Task details — This calls for a verbatim copy of all the data, with no images carried over.

*-*-*

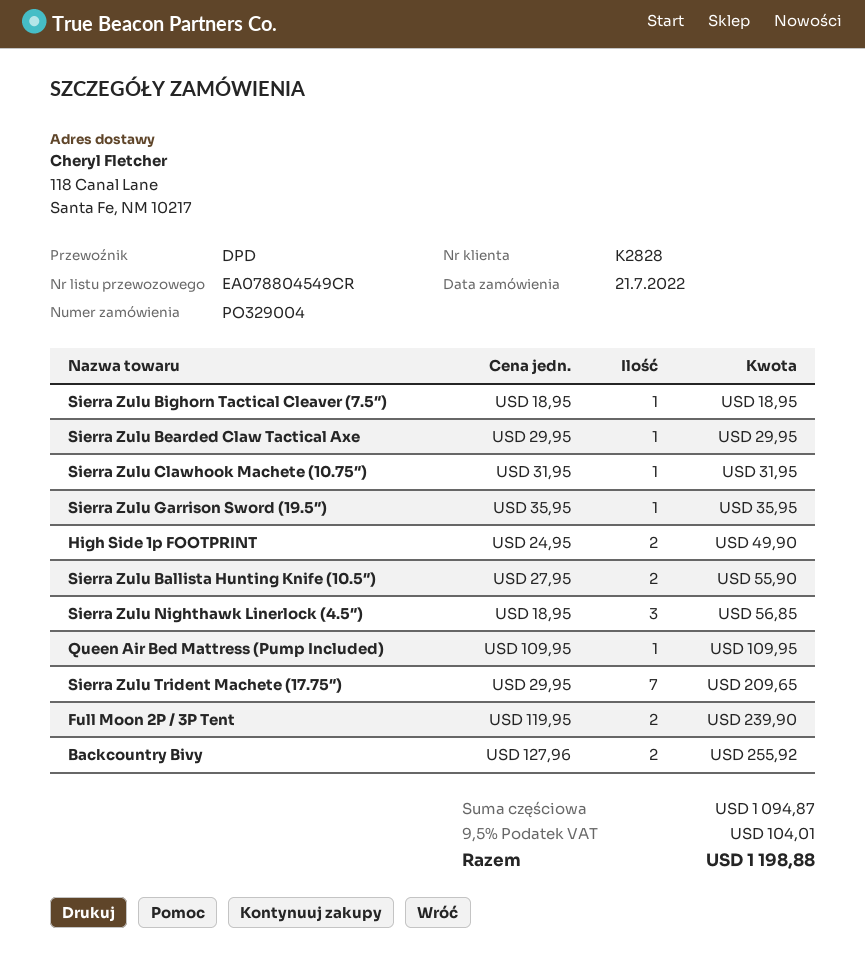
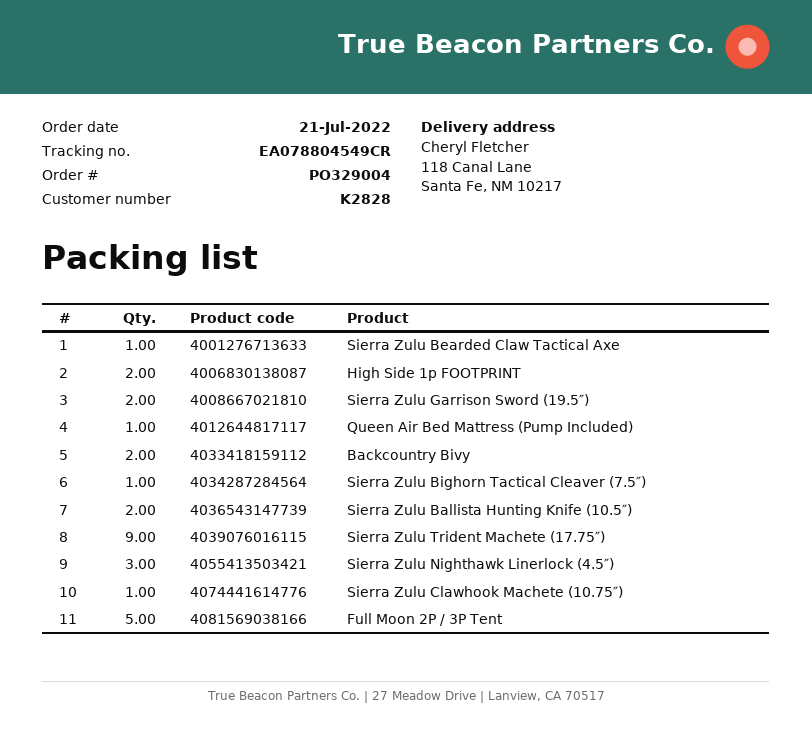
Sierra Zulu Garrison Sword (19.5″): 1 -> 2
Sierra Zulu Trident Machete (17.75″): 7 -> 9
Full Moon 2P / 3P Tent: 2 -> 5

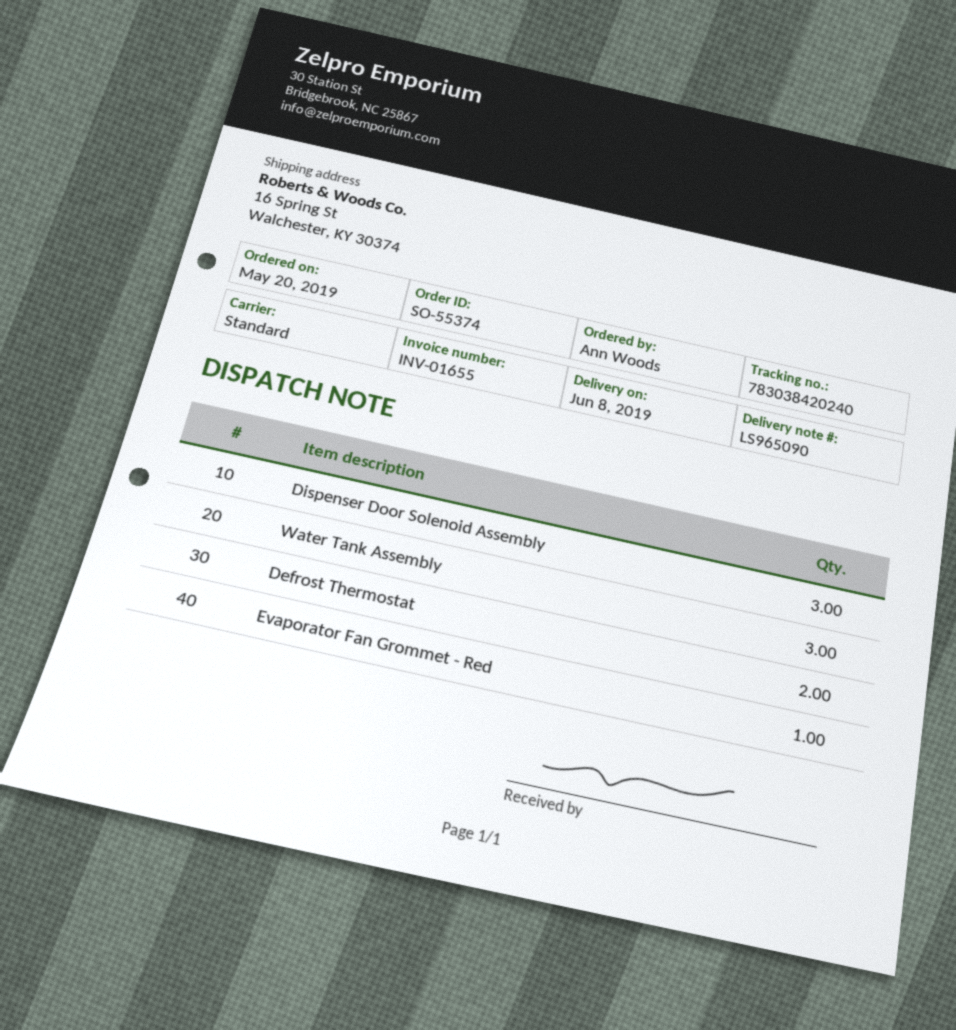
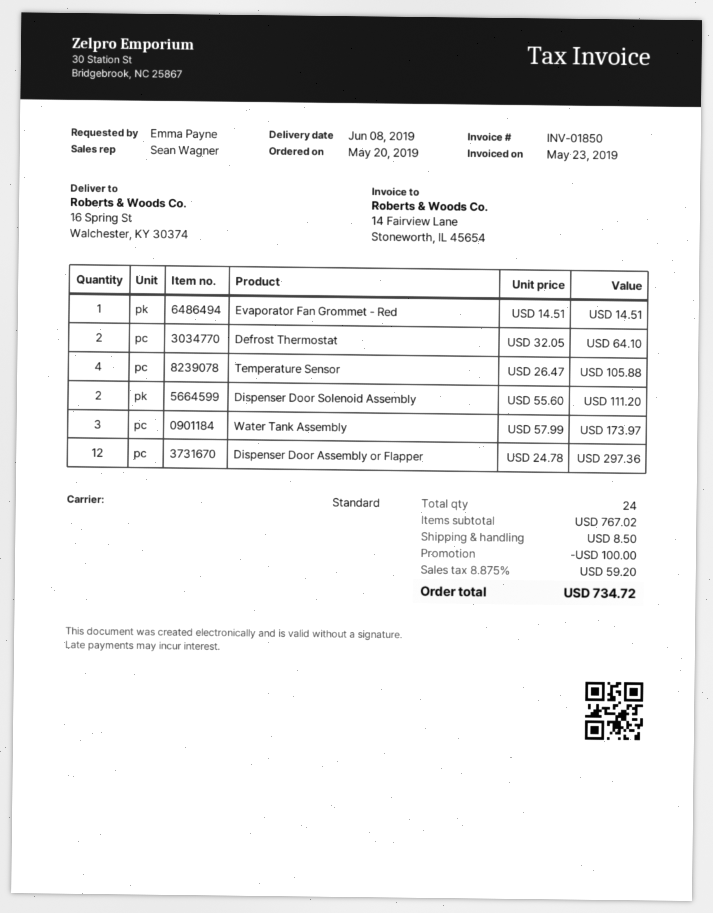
invoice number: INV-01655 -> INV-01850
ordered by: Ann Woods -> Emma Payne
Dispenser Door Solenoid Assembly: 3 -> 2
Temperature Sensor: none -> 4
Dispenser Door Assembly or Flapper: none -> 12

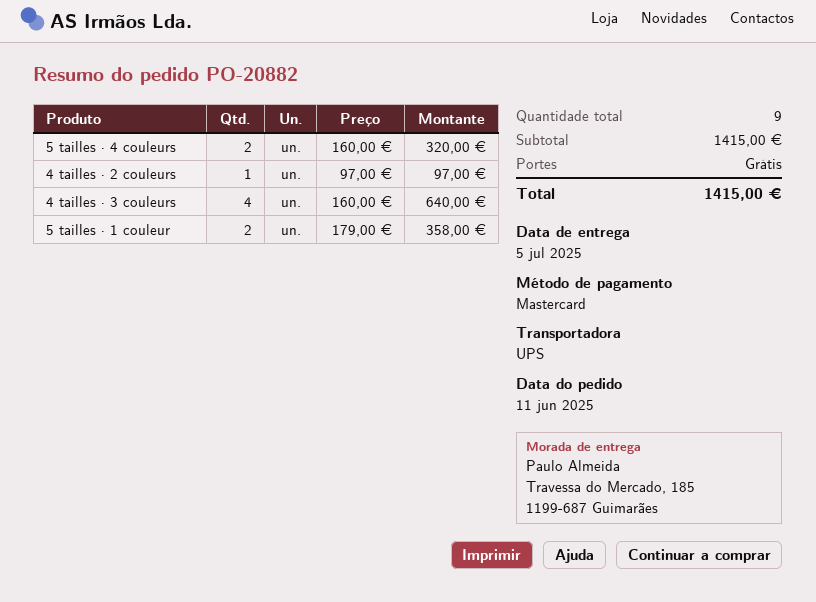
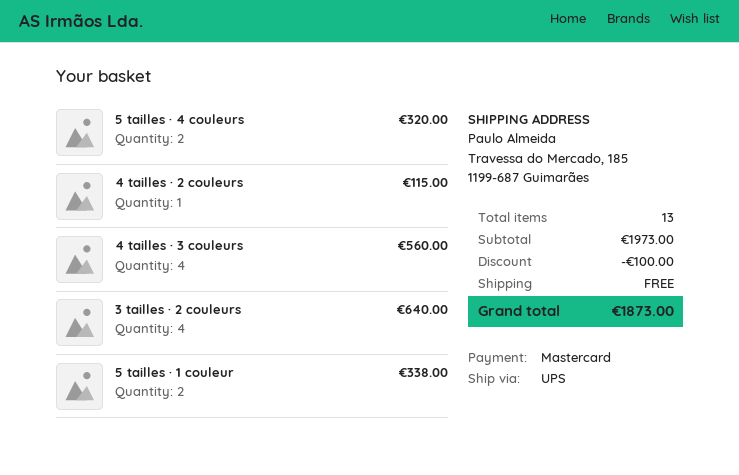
4 tailles · 2 couleurs: 1 for 97.00 -> 1 for 115.00
4 tailles · 3 couleurs: 4 for 640.00 -> 4 for 560.00
5 tailles · 1 couleur: 2 for 358.00 -> 2 for 338.00
3 tailles · 2 couleurs: none -> 4 for 640.00
total quantity: 9 -> 13
subtotal: 1415.00 -> 1973.00
discount: none -> 100.00
total: 1415.00 -> 1873.00

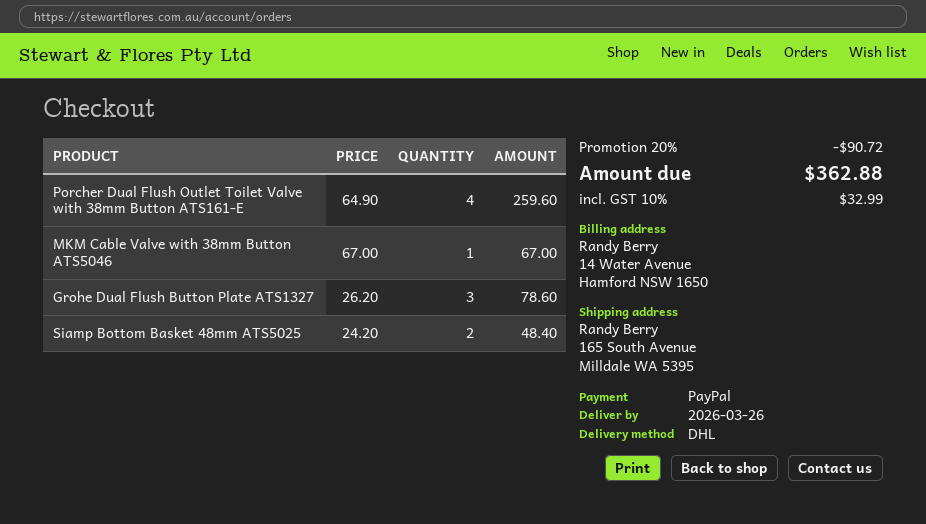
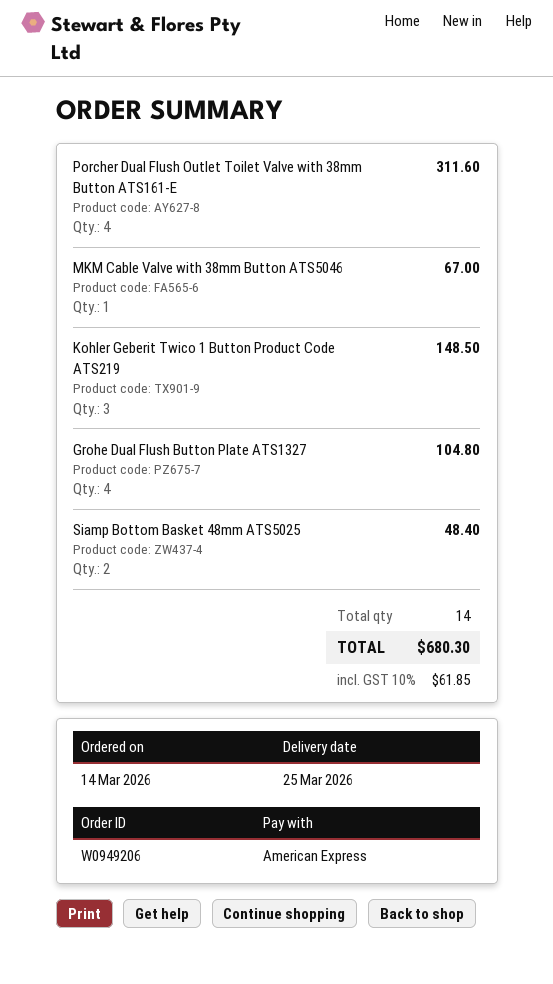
delivery date: 2026-03-26 -> 2026-03-25
payment method: PayPal -> American Express
Porcher Dual Flush Outlet Toilet Valve with 38mm Button ATS161-E: 4 for 259.60 -> 4 for 311.60
Grohe Dual Flush Button Plate ATS1327: 3 for 78.60 -> 4 for 104.80
Kohler Geberit Twico 1 Button Product Code ATS219: none -> 3 for 148.50
discount: 20% = 90.72 -> none
tax: 10% = 32.99 -> 10% = 61.85
total: 362.88 -> 680.30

*-*-*

Reply to the exercise —
Sierra Zulu Garrison Sword (19.5″): 1 -> 2
Sierra Zulu Trident Machete (17.75″): 7 -> 9
Full Moon 2P / 3P Tent: 2 -> 5

invoice number: INV-01655 -> INV-01850
ordered by: Ann Woods -> Emma Payne
Dispenser Door Solenoid Assembly: 3 -> 2
Temperature Sensor: none -> 4
Dispenser Door Assembly or Flapper: none -> 12

4 tailles · 2 couleurs: 1 for 97.00 -> 1 for 115.00
4 tailles · 3 couleurs: 4 for 640.00 -> 4 for 560.00
5 tailles · 1 couleur: 2 for 358.00 -> 2 for 338.00
3 tailles · 2 couleurs: none -> 4 for 640.00
total quantity: 9 -> 13
subtotal: 1415.00 -> 1973.00
discount: none -> 100.00
total: 1415.00 -> 1873.00

delivery date: 2026-03-26 -> 2026-03-25
payment method: PayPal -> American Express
Porcher Dual Flush Outlet Toilet Valve with 38mm Button ATS161-E: 4 for 259.60 -> 4 for 311.60
Grohe Dual Flush Button Plate ATS1327: 3 for 78.60 -> 4 for 104.80
Kohler Geberit Twico 1 Button Product Code ATS219: none -> 3 for 148.50
discount: 20% = 90.72 -> none
tax: 10% = 32.99 -> 10% = 61.85
total: 362.88 -> 680.30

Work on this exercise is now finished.